Activity: From the first line to the last, print the records exactly, leaving out the pictures.

Items listed in a dataset:
########################################
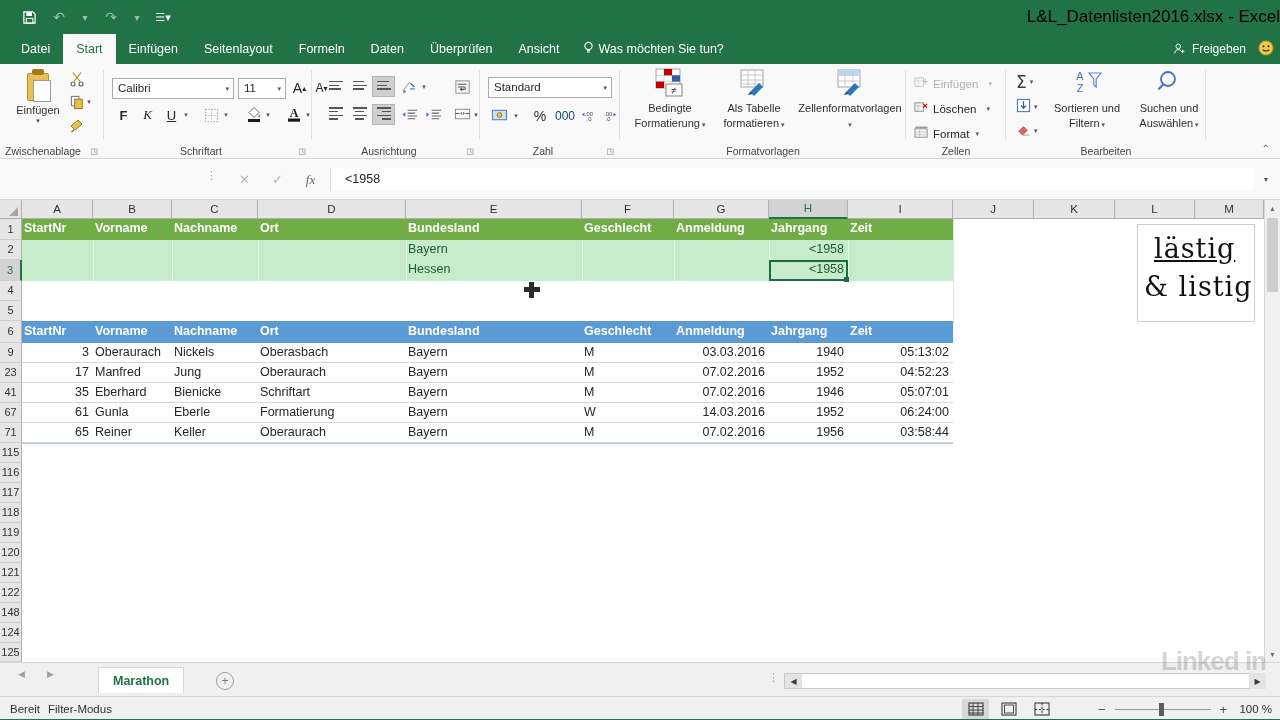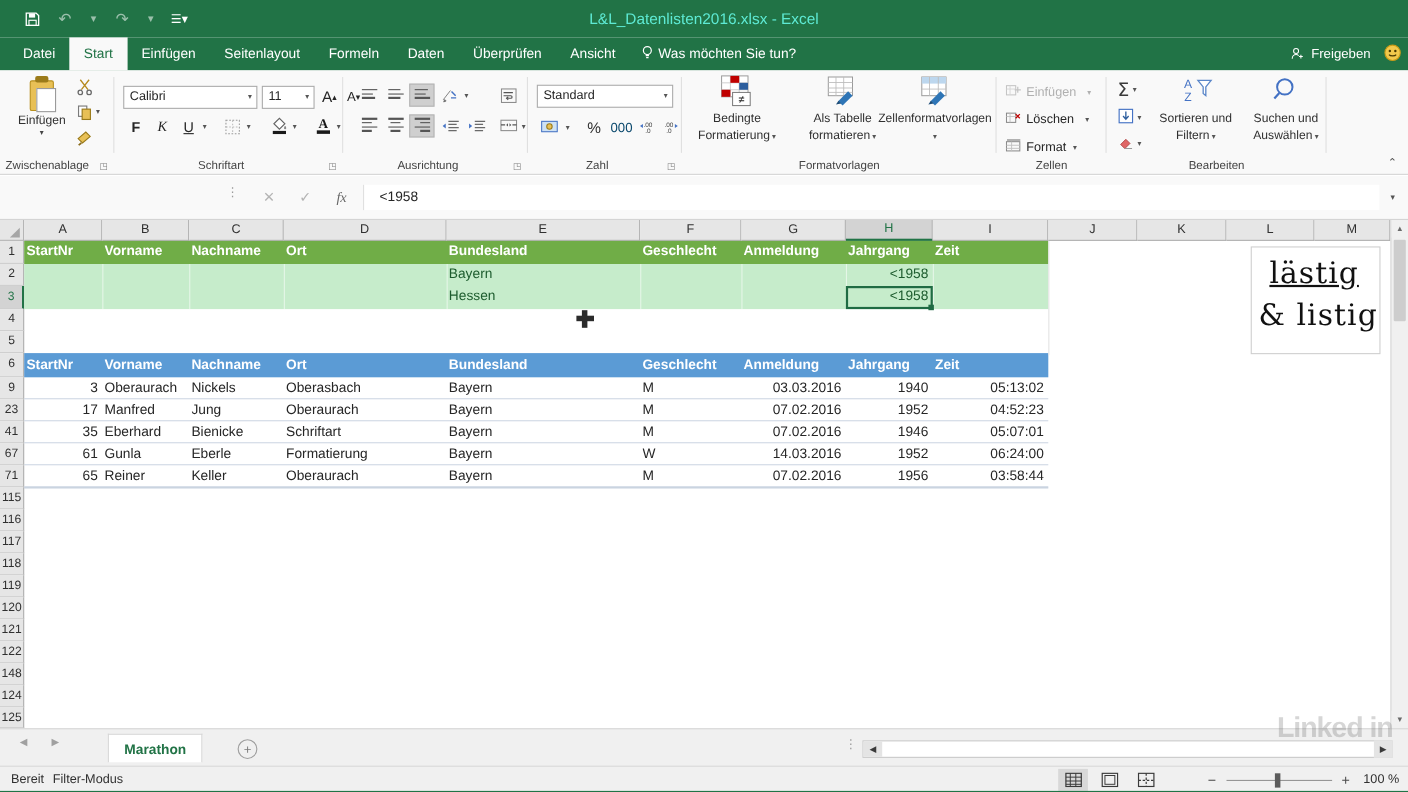--- a/index.html
+++ b/index.html
@@ -20,21 +20,21 @@
   }
   .qat { position:absolute; left:14px; top:0; height:34px; display:flex; align-items:center; gap:0px; }
   .qat .qbtn {
     width:30px; height:30px; display:flex; align-items:center; justify-content:center;
     color:#fff; font-size:15px; opacity:1;
   }
   .qat .qbtn.dim { opacity:.55; font-size:14px; }
   .qat .qbtn.small { font-size:10px; width:22px; }
   .title-text {
     position:absolute; left:0; top:0; width:1280px; height:34px;
-    line-height:34px; text-align:center; font-size:14px; color:#5eead4;
+    line-height:34px; text-align:right; font-size:17px; color:#000000;
   }
   .tb-right { position:absolute; right:0; top:0; height:34px; display:flex; align-items:center; }
   .trainer { font-size:12px; color:#fff; margin-right:16px; white-space:nowrap; }
   .tb-icon { width:44px; height:34px; display:flex; align-items:center; justify-content:center; color:#fff; font-size:13px; }
   .tb-icon.close { font-size:16px; width:46px; }
 
   
   .tabstrip {
     position:absolute; left:0; top:34px; width:1280px; height:30px;
     background:#217346;
@@ -487,21 +487,21 @@
             <rect x="12" y="1" width="8" height="6.3" fill="#c00000"></rect>
             <rect x="20" y="7.3" width="8" height="6.3" fill="#2e5f9e"></rect>
             <rect x="4" y="13.6" width="8" height="6.4" fill="#c00000"></rect>
             <rect x="14" y="16" width="16" height="12" fill="#fff" stroke="#777" stroke-width=".9"></rect>
             <text x="22" y="25.5" font-size="10" text-anchor="middle" fill="#222" font-family="Liberation Sans, sans-serif">≠</text>
           </svg>
         </div>
         <div class="bl"><span>Bedingte</span></div>
         <div class="bl"><span>Formatierung</span><span class="caret"> ▾</span></div>
       </div>
-      <div class="bigbtn" style="left:98px; width:72px;margin-left:12px;">
+      <div class="bigbtn" style="left:98px; width:72px;">
         <div class="bi">
           <svg width="36" height="30" viewBox="0 0 36 30">
             <rect x="5" y="2" width="22" height="17" fill="#fff" stroke="#9a9a9a" stroke-width=".9"></rect>
             <path d="M5 7h22M5 12h22M5 16h22M12 2v17M19 2v17" stroke="#bdbdbd" stroke-width=".8"></path>
             <path d="M14 24l9-9 4 4-9 9z" fill="#2e75b6"></path>
               <path d="M12 27l2.2-3.4 2.5 2.5z" fill="#1f4e79"></path>
           </svg>
         </div>
         <div class="bl"><span>Als Tabelle</span></div>
         <div class="bl"><span>formatieren</span><span class="caret"> ▾</span></div>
########################################
Answer to this exercise:
--- a/index.html
+++ b/index.html
@@ -20,21 +20,21 @@
   }
   .qat { position:absolute; left:14px; top:0; height:34px; display:flex; align-items:center; gap:0px; }
   .qat .qbtn {
     width:30px; height:30px; display:flex; align-items:center; justify-content:center;
     color:#fff; font-size:15px; opacity:1;
   }
   .qat .qbtn.dim { opacity:.55; font-size:14px; }
   .qat .qbtn.small { font-size:10px; width:22px; }
   .title-text {
     position:absolute; left:0; top:0; width:1280px; height:34px;
-    line-height:34px; text-align:center; font-size:14px; color:#5eead4;
+    line-height:34px; text-align:right; font-size:17px; color:#000000;
   }
   .tb-right { position:absolute; right:0; top:0; height:34px; display:flex; align-items:center; }
   .trainer { font-size:12px; color:#fff; margin-right:16px; white-space:nowrap; }
   .tb-icon { width:44px; height:34px; display:flex; align-items:center; justify-content:center; color:#fff; font-size:13px; }
   .tb-icon.close { font-size:16px; width:46px; }
 
   
   .tabstrip {
     position:absolute; left:0; top:34px; width:1280px; height:30px;
     background:#217346;
@@ -487,21 +487,21 @@
             <rect x="12" y="1" width="8" height="6.3" fill="#c00000"></rect>
             <rect x="20" y="7.3" width="8" height="6.3" fill="#2e5f9e"></rect>
             <rect x="4" y="13.6" width="8" height="6.4" fill="#c00000"></rect>
             <rect x="14" y="16" width="16" height="12" fill="#fff" stroke="#777" stroke-width=".9"></rect>
             <text x="22" y="25.5" font-size="10" text-anchor="middle" fill="#222" font-family="Liberation Sans, sans-serif">≠</text>
           </svg>
         </div>
         <div class="bl"><span>Bedingte</span></div>
         <div class="bl"><span>Formatierung</span><span class="caret"> ▾</span></div>
       </div>
-      <div class="bigbtn" style="left:98px; width:72px;margin-left:12px;">
+      <div class="bigbtn" style="left:98px; width:72px;">
         <div class="bi">
           <svg width="36" height="30" viewBox="0 0 36 30">
             <rect x="5" y="2" width="22" height="17" fill="#fff" stroke="#9a9a9a" stroke-width=".9"></rect>
             <path d="M5 7h22M5 12h22M5 16h22M12 2v17M19 2v17" stroke="#bdbdbd" stroke-width=".8"></path>
             <path d="M14 24l9-9 4 4-9 9z" fill="#2e75b6"></path>
               <path d="M12 27l2.2-3.4 2.5 2.5z" fill="#1f4e79"></path>
           </svg>
         </div>
         <div class="bl"><span>Als Tabelle</span></div>
         <div class="bl"><span>formatieren</span><span class="caret"> ▾</span></div>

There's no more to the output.